# Azure Machine Learning Model Monitoring SDK
The `azureml-ai-monitoring` package provides an SDK to enable Model Data Collector (MDC) for custom logging allows customers to collect data at arbitrary points in their data pre-processing pipeline. Customers can leverage SDK in `score.py` to log data to desired sink before, during, and after any data transformations.

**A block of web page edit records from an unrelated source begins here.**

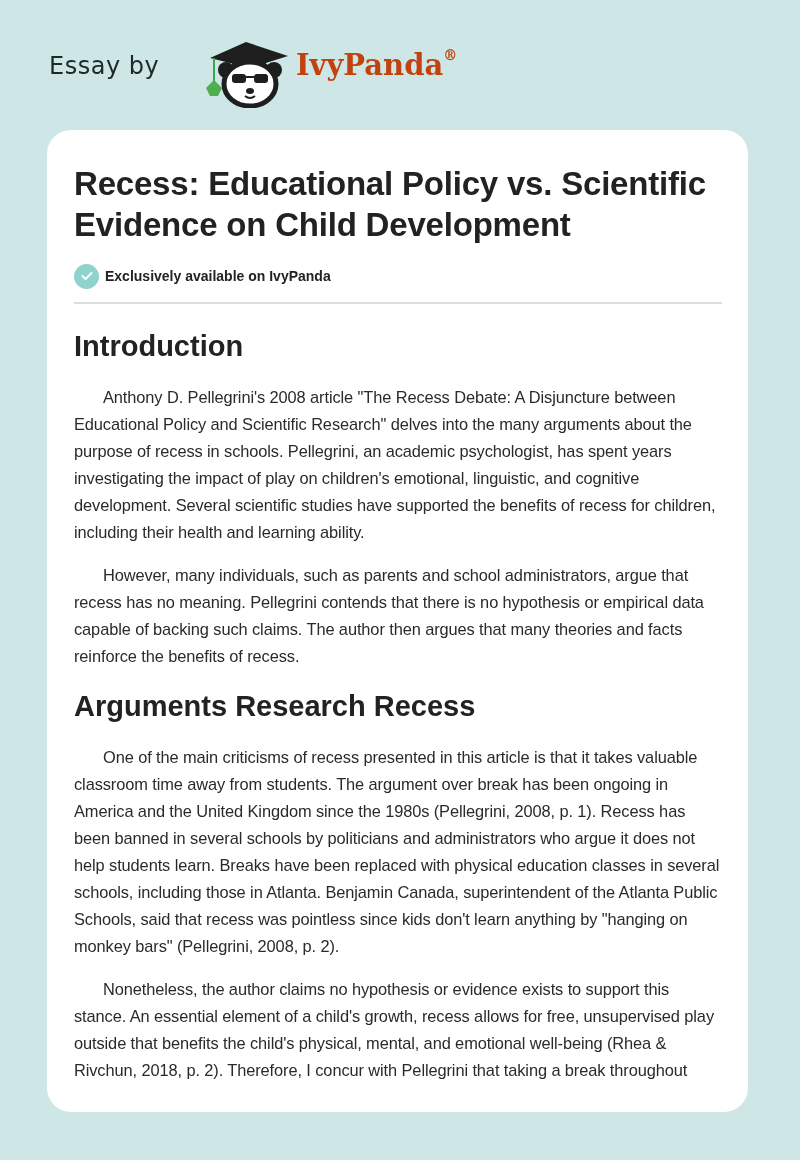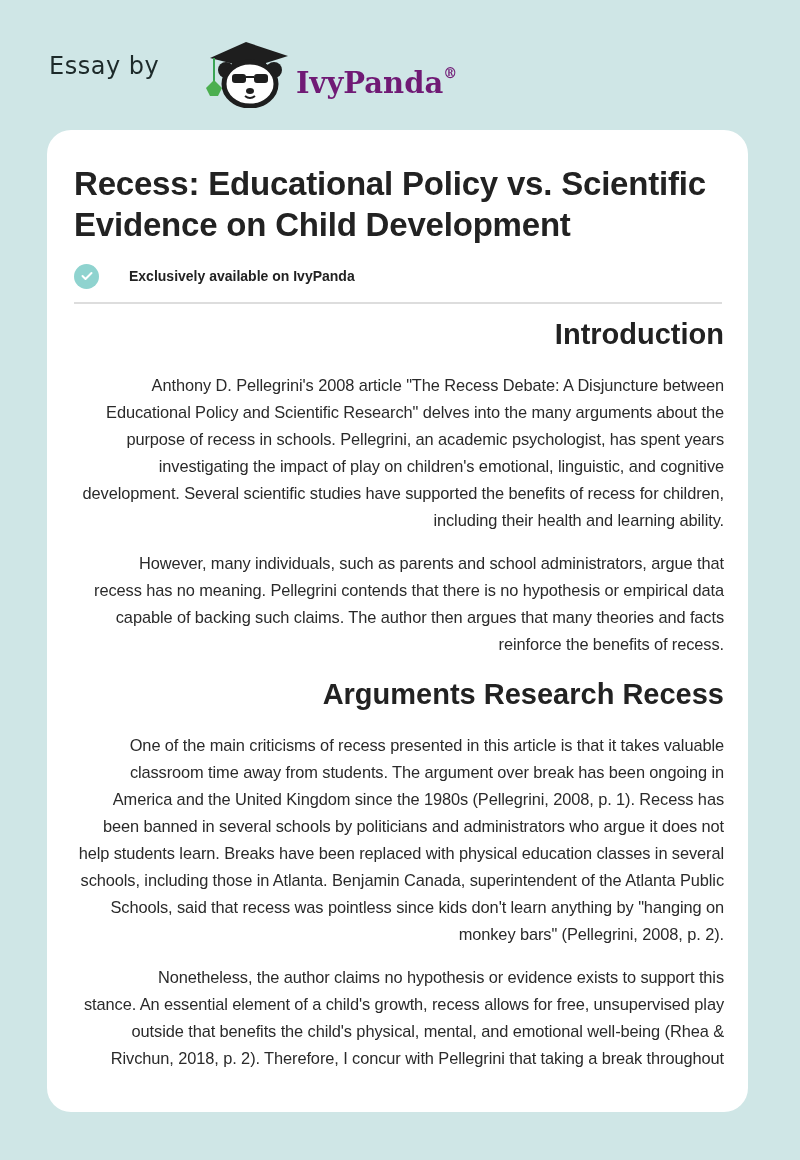"IvyPanda®" .brand { color: #701a75 -> #c2410c; top: 66px -> 48px }
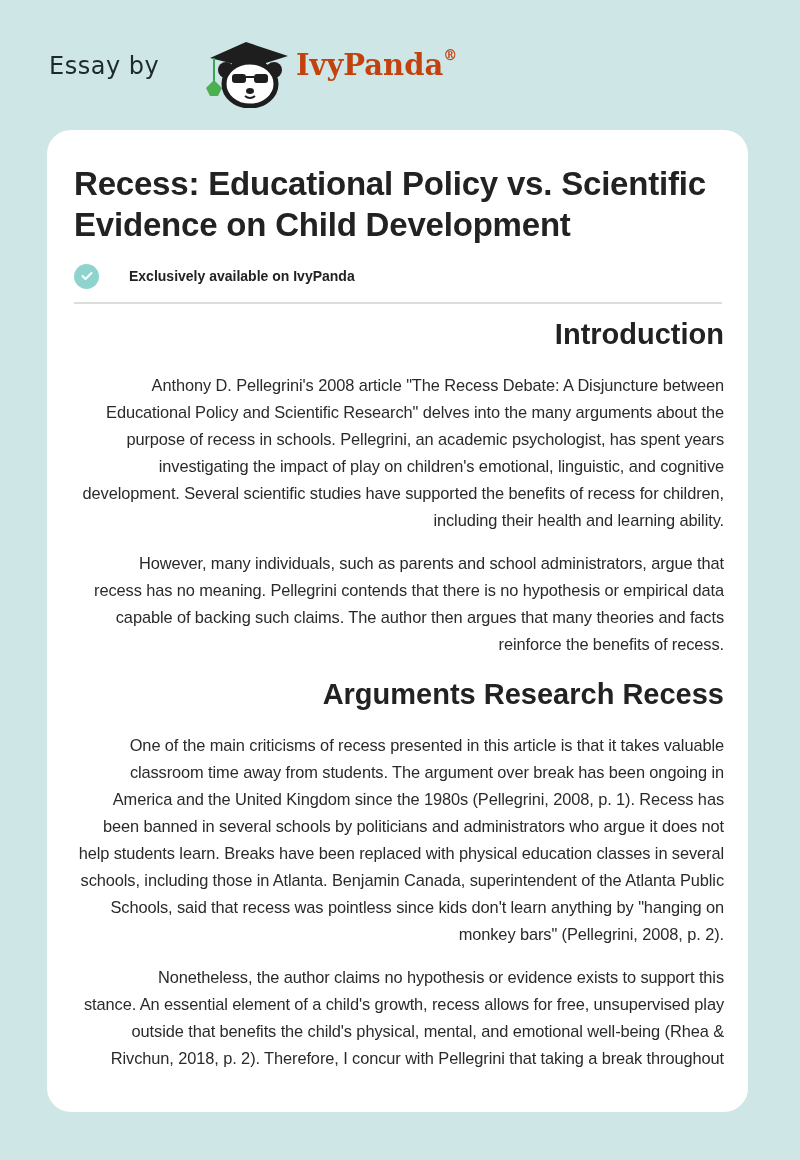"Exclusively available on IvyPanda" .badge { gap: 24px -> none }
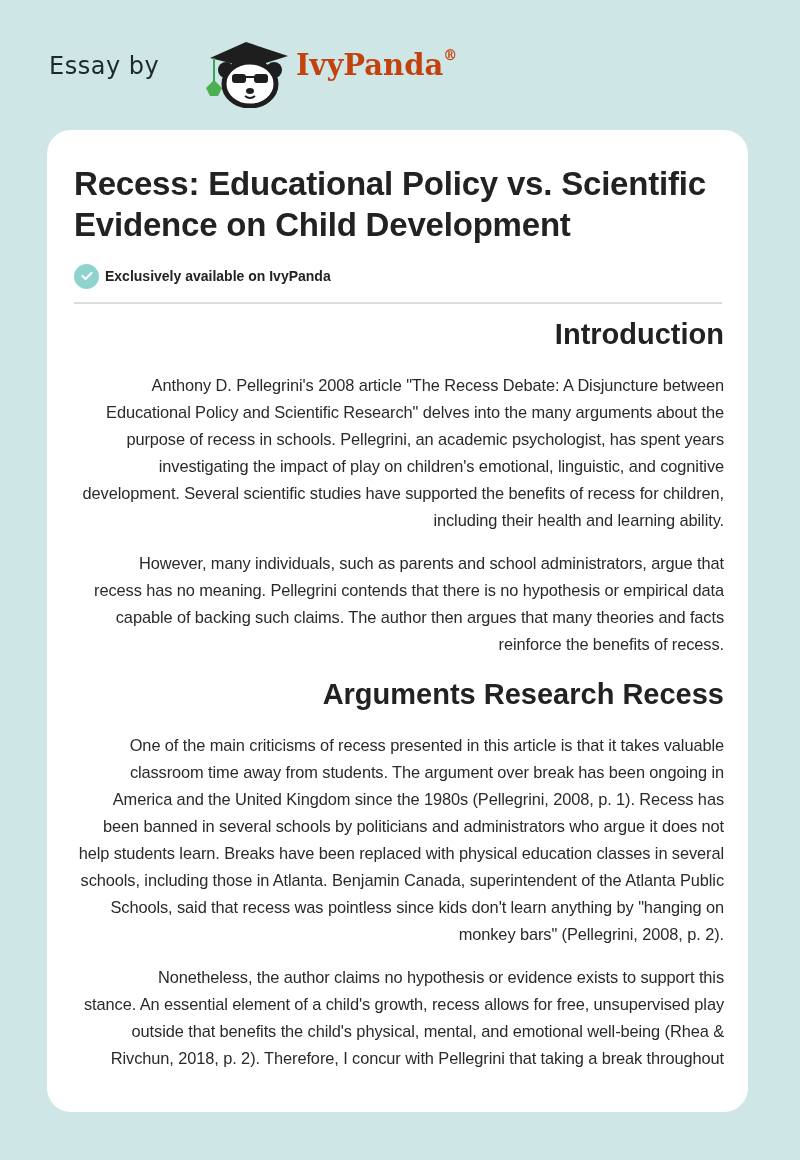"Introduction" .content { text-align: right -> none; top: 184px -> 196px }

Start by importing the `azureml-ai-monitoring` package in `score.py`
```
import pandas as pd
import json
from azureml.ai.monitoring import Collector
def init():
global inputs_collector, outputs_collector
# instantiate collectors with appropriate names, make sure align with deployment spec
inputs_collector = Collector(name='model_inputs')
outputs_collector = Collector(name='model_outputs')
def run(data):
# json data: { "data" : { "col1": [1,2,3], "col2": [2,3,4] } }
pdf_data = preprocess(json.loads(data))
# tabular data: { "col1": [1,2,3], "col2": [2,3,4] }
input_df = pd.DataFrame(pdf_data)
# collect inputs data, store correlation_context
context = inputs_collector.collect(input_df)
# perform scoring with pandas Dataframe, return value is also pandas Dataframe
output_df = predict(input_df)
# collect outputs data, pass in correlation_context so inputs and outputs data can be correlated later
outputs_collector.collect(output_df, context)
return output_df.to_dict()
def preprocess(json_data):
# preprocess the payload to ensure it can be converted to pandas DataFrame
return json_data["data"]
def predict(input_df):
# process input and return with outputs
...
return output_df
```
Create environment with base image `mcr.microsoft.com/azureml/openmpi4.1.0-ubuntu20.04` and conda dependencies, then build the environment.
```
channels:
- conda-forge
dependencies:
- python=3.8
- numpy=1.23.5
- pandas=1.5.2
- pip=22.3.1
- pip:
- azureml-defaults==1.38.0
- requests==2.28.1
- azureml-ai-monitoring~=0.1.0b1
name: model-env
```
Create deployment with custom logging enabled (model_inputs and model_outputs are enabled) and the environment you just built, please update the yaml according to your scenario.
```
#source ../configs/model-data-collector/data-storage-basic-OnlineDeployment.YAML
$schema: http://azureml/sdk-2-0/OnlineDeployment.json
endpoint_name: my_endpoint #unchanged
name: blue #unchanged
model: azureml:my-model-m1:1 #azureml:models/<name>:<version> #unchanged
environment: azureml:custom-logging-env:1 #unchanged
data_collector:
collections:
model_inputs:
enabled: true
model_outputs:
enabled: true
```
By default, we'll raise the exception when there is unexpected behavior (like custom logging is not enabled, collection is not enabled, not supported data type), if you want a configurable on_error, you can do it with
```
collector = Collector(name="inputs", on_error=lambda e: logging.info("ex:{}".format(e)))
```
# Change Log
## [v0.1.0b1](https://pypi.org/project/azureml-ai-monitoring) (2023.4.25)
**New Features**
- Support model data collection for pandas Dataframe.